Поездка назад в горы с Люком вышла холодной, темной, мрачной и одинокой — в точности такой, как его собственная больная душа. Глухая ночь настала к тому моменту, когда они достигли подножия гор. Показались звезды, и автомобиль Люка окружили огромные, массивные горы: бесплодные, суровые, выглядящие совсем по-зимнему, и далеко на холмах раздавался рев и свист сумасшедших ветров, одинокая прелюдия к мрачной зиме, разыгрывавшаяся среди голых деревьев. Казалось, что те же пейзажи, что лишь за день или два до того горели всеми пылающими, яркими красками октября и излучали очарование, надежду и радость, теперь самым печальным образом преобразились и приобрели вид скорбного запустения в преддверии наступающей зимы. Земля уже не была красивой и дружелюбной — она стала пустынной мрачной и голой тюрьмой.
Во время этой поездки в горы, в старую Катобу, братья редко заговаривали друг с другом. Люк, который проделывал это темное путешествие в горы тысячу раз — на самом деле, для него эта непрерывная гонка по темным дорогам олицетворяла те волнения и ярость, которые постоянно рвали в клочья его жизнь, — вел машину резко и нервно, полностью передавая своему автомобилю все напряжение и разлад своего измученного духа.
Этот бессловесный механизм из стали, латуни и кожи, казалось, ехал, останавливался, дрыгался, заикался и снова яростно рвался вперед, как будто обладал мозгом и духом, полным мучительного сочувствия тем измученным нервам, которые им управляли. Люк вел машину, напряженно наклонившись вперед, его большие руки вцепились в руль; он сосредоточенно глядел на ленту дороги, разворачивающуюся перед ним, изгибающуюся и поворачивающуюся в сумасшедшем серпантине, непрерывно вьющуюся вверх по склонам и перевалам темных гор. Юджин сидел, продрогший и онемевший, с огромной тяжестью на душе; он засунул руки в карманы, надвинул шляпу на глаза, повыше поднял воротник пальто, спрятав шею. Он посмотрел на брата всего один или два раза. Юджину было видно лицо Люка — вытянувшееся, нахмуренное, освещенное тусклым светом, но когда он попытался заговорить с ним, то не смог.

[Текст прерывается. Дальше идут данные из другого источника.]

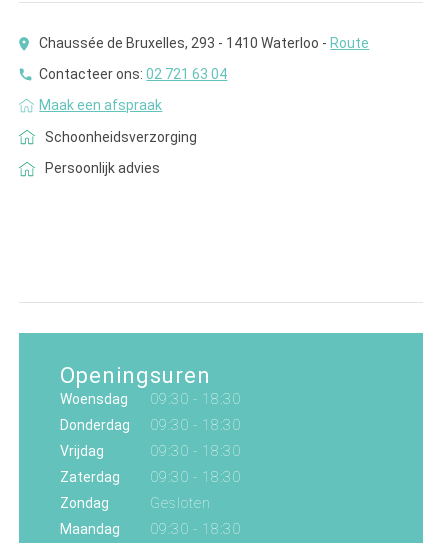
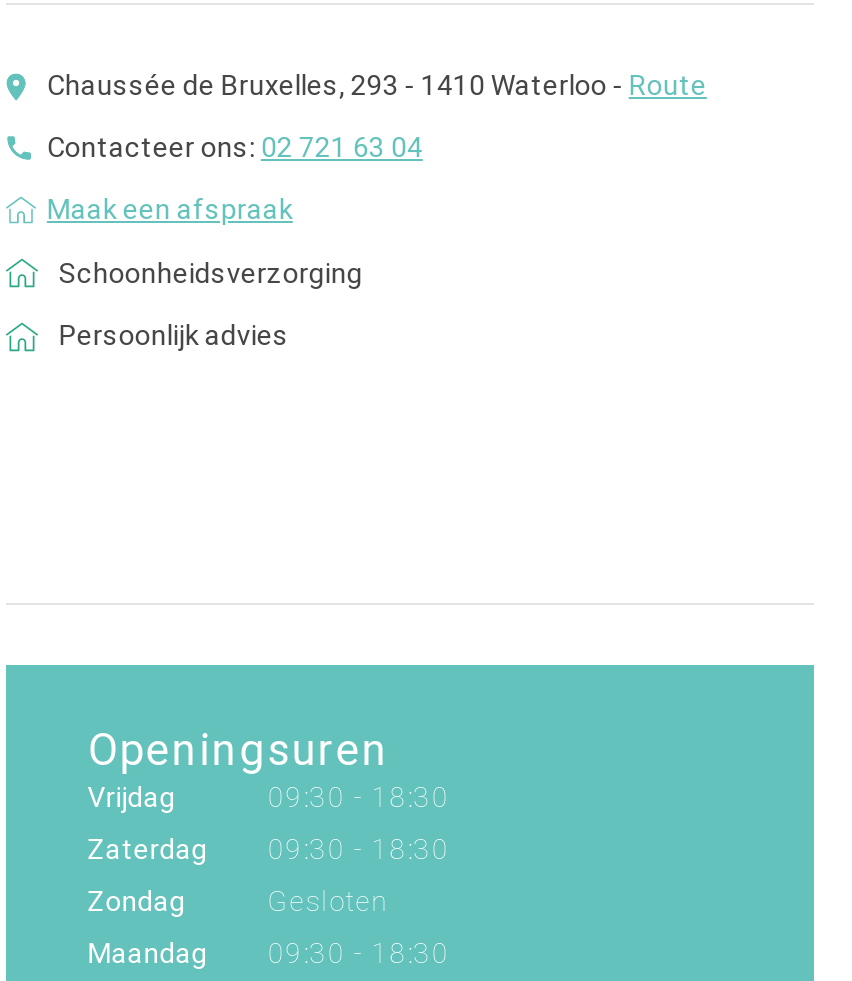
[60,391,241,433] Woensdag | 09:30 - 18:30 | Donderdag | 09:30 - 18:30 -> none

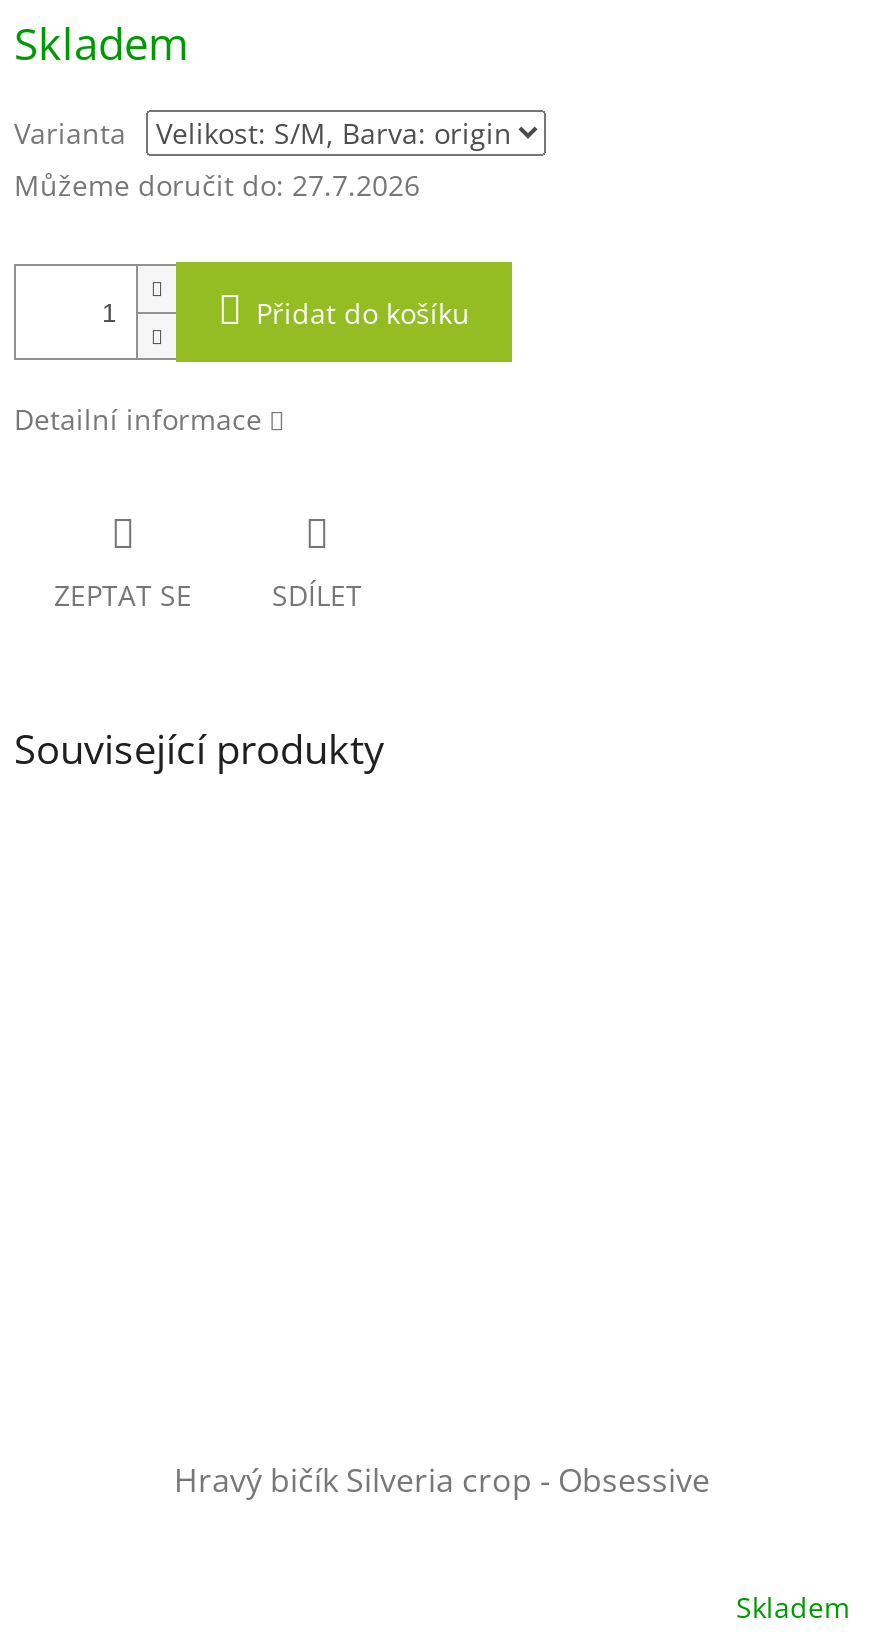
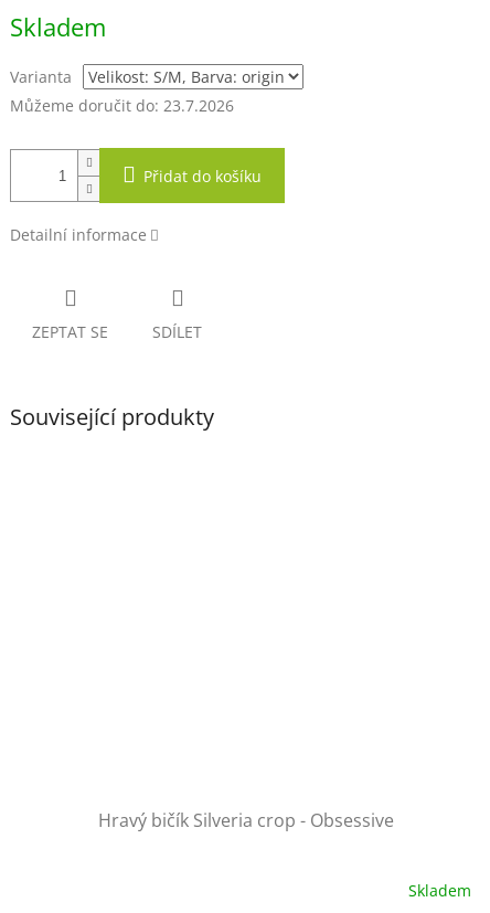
[14,167,420,205] Můžeme doručit do: 27.7.2026 -> [10,95,234,116] Můžeme doručit do: 23.7.2026

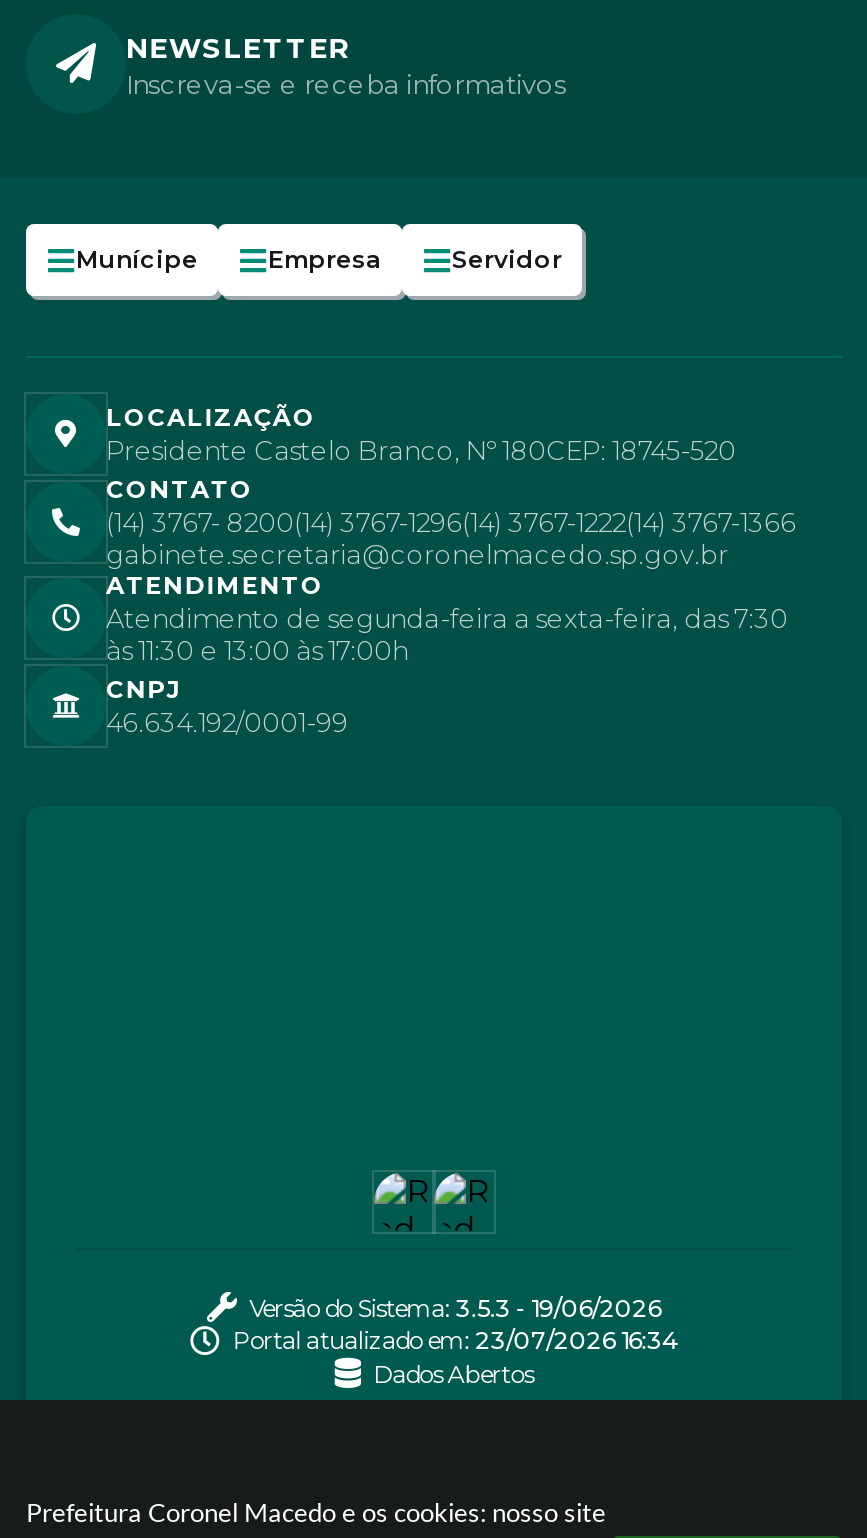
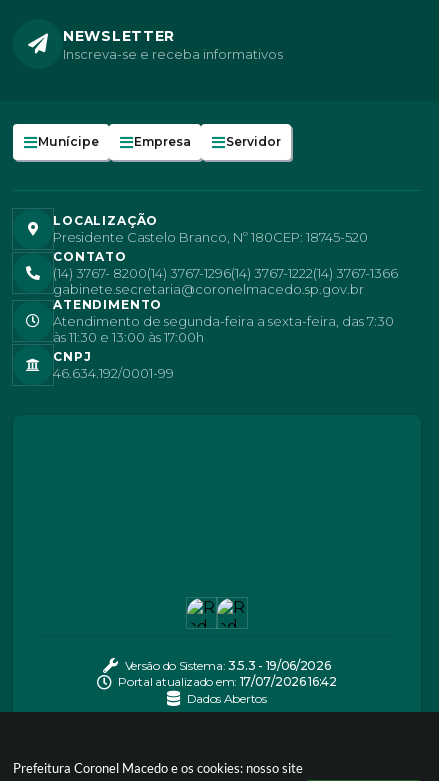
[233,1326,678,1356] Portal atualizado em: 23/07/2026 16:34 -> [118,675,337,690] Portal atualizado em: 17/07/2026 16:42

Ощущение гибели, стыда и провала, которое наполнило его душу, казалось настолько позорным и окончательным, что ему было просто нечего сказать. Когда он думал о предстоящей встрече с матерью и сестрой, его сердце наполнялось болью и страхом.
После подъема по склону горы, Люк остановился, так грубо надавив на тормоз, что машина почти вкопалась в шоссе, а по ее остову прошла судорога. Они только что проехали глинистую грунтовую дорогу, которая сворачивала от горной дороги направо и ветка к какой-то ферме и отчетливо заметной парочке огоньков.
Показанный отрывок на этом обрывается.